Initially, however, he was nervous about the commission. The band had agreed that he shouldn't just be given the tapes and left to get on with it. Not only did they want to be there from the outset, but they wanted him to strip the songs to the barest of skeletons and then rebuild them virtually from scratch.

"It was an experimental thing," explains Bobby, "to try to take things that little bit further out to see what would happen if we put them in Adrian's hands.

"I think that 'Vanishing Point' is like a drum'n'bass LP, not actual drum'n'bass, but like Public Image and Joy Division records that had the bass and drums totally in the forefront. They're two examples of rock music that's influenced by reggae, and that's what we're after with 'Vanishing Point', that's a good basis for an experimental records, do you what I'm saying?

Stuff like 'Long Life' (retitled 'Living Dub' on the album) is one of the best pieces of music that I've ever heard, I can't believe it's us. It's dark and skeletal and right now that feels just right. That's the sort of music I want to be making."

Is this obsession with making everything sound 'dark and heavy' any reflection of your current state of mind?

"Maybe. Not that I'm unhappy, it's just I can see things and feel things. It's the environment around at the moment. There may be a lot of money in the music business, but there isn't a f-k-ng lot of money on the council estates.
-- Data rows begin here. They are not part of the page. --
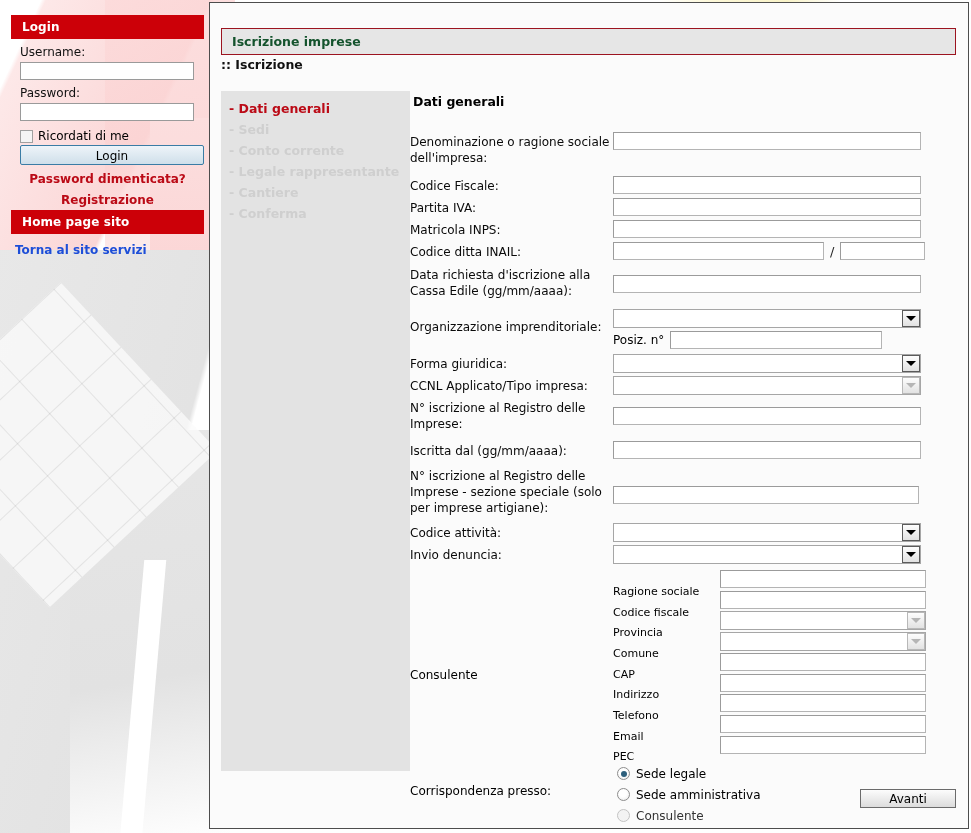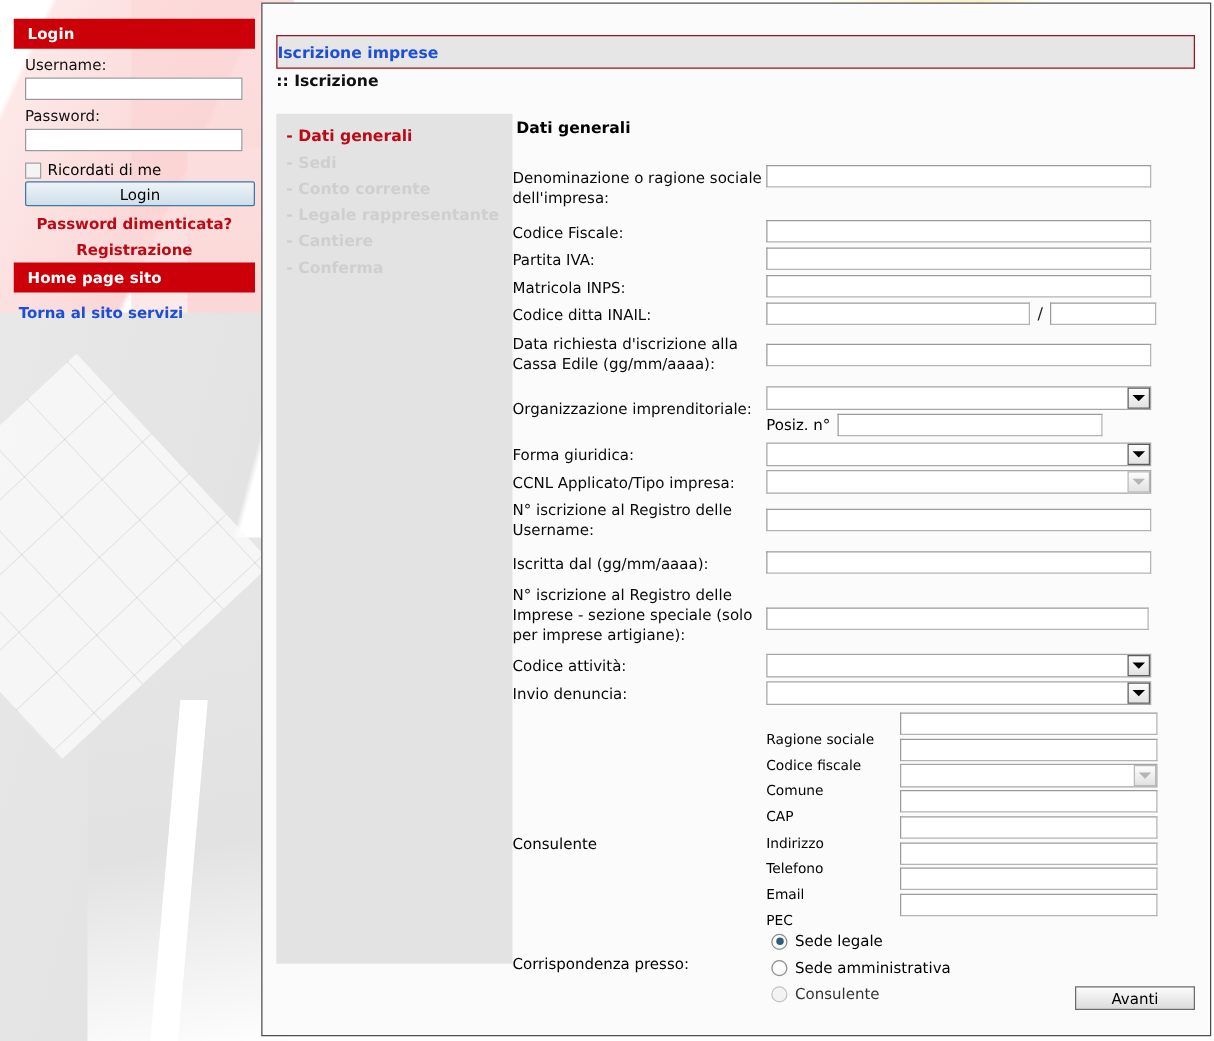--- a/index.html
+++ b/index.html
@@ -137,24 +137,25 @@
     left: 209px; top: 2px;
     width: 760px; height: 827px;
     border: 1px solid #4d4d4d;
     background: #fbfbfb;
   }
   #panel-title {
     position: absolute; left: 11px; top: 25px;
     width: 735px; height: 27px;
     border: 1px solid #9c1420;
     background: #e6e6e6;
-    color: #1d4ed8;
+    color: #14532d;
     font-weight: bold;
     font-size: 12.5px;
     line-height: 25px;
+    padding-left: 10px;
   }
   #breadcrumb {
     position: absolute; left: 11px; top: 54px;
     font-weight: bold; font-size: 12.5px; color: #111;
   }
 
   
   #step-nav {
     position: absolute; left: 11px; top: 88px;
     width: 189px; height: 680px;
@@ -458,21 +459,21 @@
             <span class="arrow-box">
                 <span class="tri"></span>
               </span>
           </div>
         </div>
       </div>
 
       <div style="height:2px"></div>
 
       <div class="frm-row">
-        <div class="lbl">N° iscrizione al Registro delle Username:</div>
+        <div class="lbl">N° iscrizione al Registro delle Imprese:</div>
         <div class="ctl" style="padding-top:10px">
             <input class="f w-full" type="text" value="" style="">
           </div>
       </div>
 
       <div style="height:8px"></div>
 
       <div class="frm-row">
         <div class="lbl">Iscritta dal (gg/mm/aaaa):</div>
         <div class="ctl">
@@ -526,20 +527,29 @@
           <div class="cons-row">
             <span class="cons-name">Ragione sociale</span>
             <input class="f dis cons-field" type="text" disabled="" value="" style="">
           </div>
 
           <div class="cons-row">
             <span class="cons-name">Codice fiscale</span>
             <input class="f dis cons-field" type="text" disabled="" value="" style="">
           </div>
 
+          <div class="cons-row">
+            <span class="cons-name">Provincia</span>
+            <div class="sel sel-dis cons-sel">
+              <span style="display:inline-block;padding:2px 4px;"></span>
+              <span class="arrow-box">
+                  <span class="tri"></span>
+                </span>
+            </div>
+          </div>
 
           <div class="cons-row">
             <span class="cons-name">Comune</span>
             <div class="sel sel-dis cons-sel">
               <span style="display:inline-block;padding:2px 4px;"></span>
               <span class="arrow-box">
                   <span class="tri"></span>
                 </span>
             </div>
           </div>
The Tories are still here and things are getting bleaker, and I think that's there in our music.

"At the moment all rock music sounds like 1974 or '75, it's pre-punk. We're doing something that nobody else is. I mean, 'Echo Dek' isn't some sort of rip-off record, it's a totally separate album that stands on its own." "The best compliment I can pay it," adds Sherwood, seizing his moment to get a word in, "is that it sounds like a proper dub record. I bet you could listen to this record in a few years and it'll still sound good. You know, every track." of course, 'Echo Dek' is also part of a newer Scream manifesto. After the debacle of the 'Give Out...' period, the repercussions are still echoing through the band. These days, there's a desire to make more challenging records that don't take an eternity to finish. As a result, the band have already started recording their next album.
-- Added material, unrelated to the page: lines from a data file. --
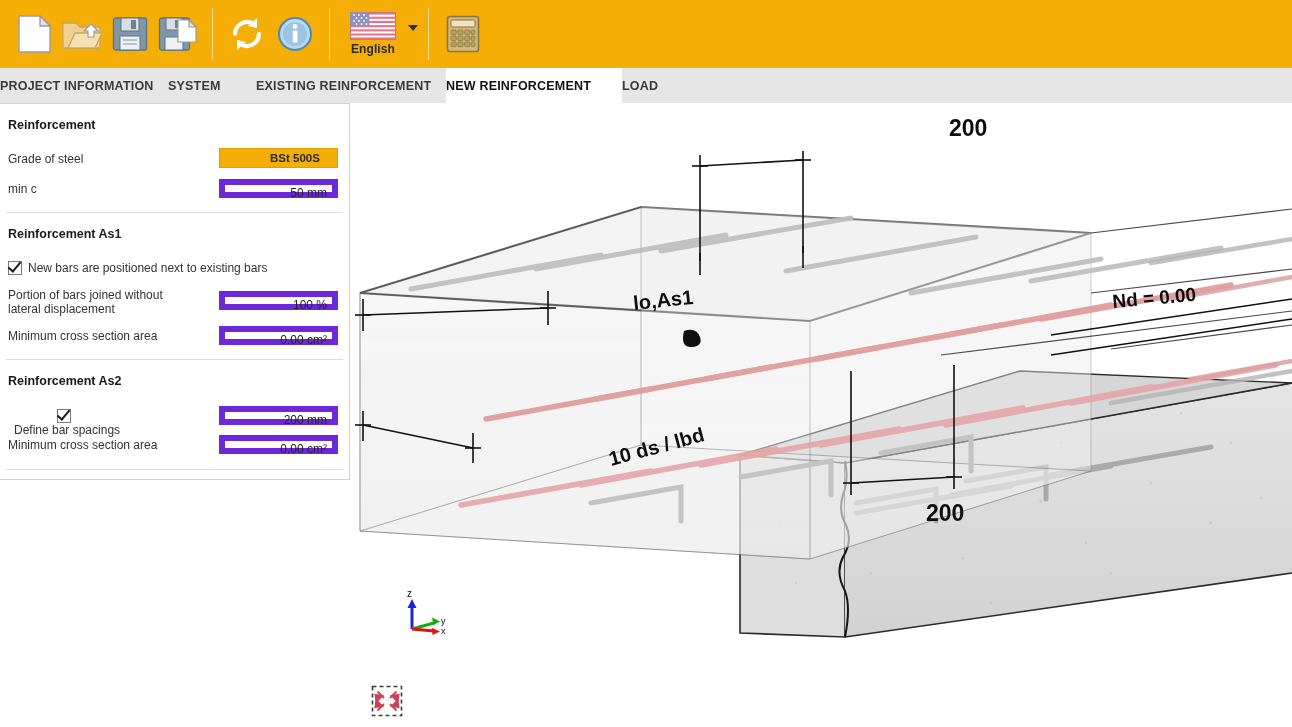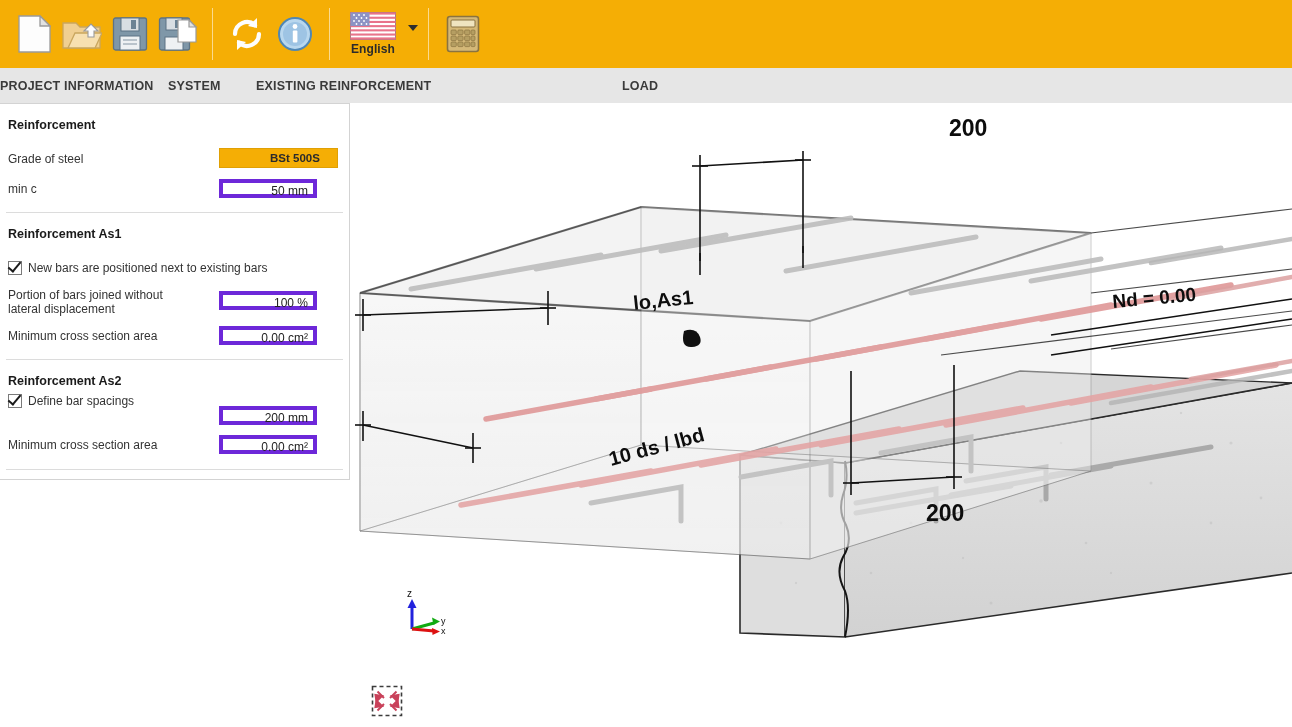--- a/index.html
+++ b/index.html
@@ -144,23 +144,23 @@
   .divider {
     position: absolute;
     left: 6px;
     width: 337px;
     height: 1px;
     background: #dcdcdc;
   }
   .txtinput {
     position: absolute;
     left: 219px;
-    width: 98px;
+    width: 119px;
     height: 19px;
-    border: 4px solid #6d28d9;
+    border: 6px solid #6d28d9;
     background: #fff;
     box-sizing: border-box;
     font-family: "Liberation Sans", sans-serif;
     font-size: 12px;
     color: #222;
     text-align: right;
     padding: 0 5px;
     line-height: 17px;
     cursor: text;
   }
@@ -369,20 +369,23 @@
 <div id="tabbar">
   <div class="tab" style="left:0px;width:168px;">
       <span>PROJECT INFORMATION</span>
     </div>
   <div class="tab" style="left:168px;width:88px;">
       <span>SYSTEM</span>
     </div>
   <div class="tab" style="left:256px;width:190px;">
       <span>EXISTING REINFORCEMENT</span>
     </div>
+  <div class="tab active" style="left:446px;width:176px;">
+      <span>NEW REINFORCEMENT</span>
+    </div>
   <div class="tab" style="left:622px;width:70px;">
       <span>LOAD</span>
     </div>
 </div>
 
 <div id="leftpanel"></div>
 
 <div class="section-title" style="top:118px;">Reinforcement</div>
 
 <div class="field-label" style="top:152px;">Grade of steel</div>
@@ -403,21 +406,21 @@
 <div class="field-label" style="top:288px;width:200px;">Portion of bars joined without<br>lateral displacement</div>
 <div class="txtinput" style="top:291px;">100 %</div>
 
 <div class="field-label" style="top:329px;">Minimum cross section area</div>
 <div class="txtinput" style="top:326px;">0.00 cm²</div>
 
 <div class="divider" style="top:359px;"></div>
 
 <div class="section-title" style="top:374px;">Reinforcement As2</div>
 
-<div class="chkrow" style="top:394px;">
+<div class="chkrow" style="top:409px;flex-direction:column;">
   <span class="chkbox"></span>
   <span class="chklabel">Define bar spacings</span>
 </div>
 <div class="txtinput" style="top:406px;">200 mm</div>
 
 <div class="field-label" style="top:438px;">Minimum cross section area</div>
 <div class="txtinput" style="top:435px;">0.00 cm²</div>
 
 <div class="divider" style="top:469px;"></div>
Apart from obsessively listening to Miles Davis live albums, they've spent time in the studio with Can's drummer, Jaki Liebezeit, as well as working with My Bloody Valentine's Kevin Shields (who's contributed guitars to a new track). The first indications of that new sound are to be released soon, starting with a 12" featuring a Kevin Shields remix of 'If They Move, Kill 'Em'.

"Kevin's mix is so disturbing," enthuses Bobby, sucking in his cheeks and blinking repeatedly. "He's left all the horns in and turned them up as far as they'll go. It's wailing, man, I'm telling you, it's really f-mg incredible.

"As well as that we've got two new tracks mixed already, and one of them is going to be the lead track on the Acid House soundtrack (Forthcoming film based on the Irvine Welsh book). It's called 'Insect Royalty', and it's hard and dark, but soulful at the same time, that emotional warmth is there. Do you know what I'm saying? It's easy to make a f-mg psychotic, unemotional record, thousands of people do that, but that doesn't touch me. We want to make something that touches people."

Such is Bobby's enthusiasm for this new material and such is the speed at which he communicates his feelings, you fear that he'll explode before he's had a chance to finish. He doesn't though, and before the tape recorder grinds to a halt, he just about has breath left to reflect on his (and the band's) achievements this year.

"We had a point to prove when we came back," he concludes softly. "People never think we can play or produce, but they're wrong and these records have proved that. I think 'Vanishing Point' and 'Echo Dek' are the two best albums I've heard this year, y'know, with the exception of the Spiritualized record. Two in a year! It's not bad, is it? And the thing is we couldn't have done it without that man over there."

Sherwood slowly nods his head and smiles. It might have taken 12 years, but it's been worth it.